------ SUPPLIED RECORDS ------

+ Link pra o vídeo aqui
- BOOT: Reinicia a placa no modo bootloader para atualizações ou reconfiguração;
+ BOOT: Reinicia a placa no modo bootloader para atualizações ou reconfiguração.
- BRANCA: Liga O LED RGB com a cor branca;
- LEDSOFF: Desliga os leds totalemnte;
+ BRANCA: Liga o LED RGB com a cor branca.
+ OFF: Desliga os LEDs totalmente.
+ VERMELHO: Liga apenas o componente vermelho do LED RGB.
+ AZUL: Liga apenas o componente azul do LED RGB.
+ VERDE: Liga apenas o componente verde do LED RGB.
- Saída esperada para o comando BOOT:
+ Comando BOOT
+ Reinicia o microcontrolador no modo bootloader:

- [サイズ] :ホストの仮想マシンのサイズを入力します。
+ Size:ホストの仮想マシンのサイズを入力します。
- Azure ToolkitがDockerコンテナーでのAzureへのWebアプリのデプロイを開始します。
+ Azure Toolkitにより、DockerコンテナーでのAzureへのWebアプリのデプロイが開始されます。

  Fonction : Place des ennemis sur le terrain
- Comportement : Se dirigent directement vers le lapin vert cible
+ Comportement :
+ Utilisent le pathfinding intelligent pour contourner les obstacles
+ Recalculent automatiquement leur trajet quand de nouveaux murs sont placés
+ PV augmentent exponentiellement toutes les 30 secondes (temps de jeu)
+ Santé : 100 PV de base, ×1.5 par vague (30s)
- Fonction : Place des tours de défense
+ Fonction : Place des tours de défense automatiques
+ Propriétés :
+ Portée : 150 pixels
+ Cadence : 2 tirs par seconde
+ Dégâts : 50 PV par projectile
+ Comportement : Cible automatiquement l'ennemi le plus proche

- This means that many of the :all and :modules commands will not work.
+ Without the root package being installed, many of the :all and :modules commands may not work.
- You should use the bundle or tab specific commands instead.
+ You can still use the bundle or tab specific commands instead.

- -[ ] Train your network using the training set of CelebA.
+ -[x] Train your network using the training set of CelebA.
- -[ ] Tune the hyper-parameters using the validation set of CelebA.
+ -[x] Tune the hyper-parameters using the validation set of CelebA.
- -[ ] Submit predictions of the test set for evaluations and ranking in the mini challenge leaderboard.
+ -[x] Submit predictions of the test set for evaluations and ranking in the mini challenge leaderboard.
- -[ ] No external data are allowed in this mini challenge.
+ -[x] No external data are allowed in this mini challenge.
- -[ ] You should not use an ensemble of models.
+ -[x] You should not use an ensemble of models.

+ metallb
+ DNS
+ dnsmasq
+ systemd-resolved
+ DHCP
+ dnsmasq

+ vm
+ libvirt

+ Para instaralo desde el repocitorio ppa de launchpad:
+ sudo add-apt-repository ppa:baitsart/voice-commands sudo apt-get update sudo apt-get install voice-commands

------

→ TASK DETAILS:
Make a copy of each line in the records above that has the word "Tune".

→ EXERCISE RESULT:
- -[ ] Tune the hyper-parameters using the validation set of CelebA.
+ -[x] Tune the hyper-parameters using the validation set of CelebA.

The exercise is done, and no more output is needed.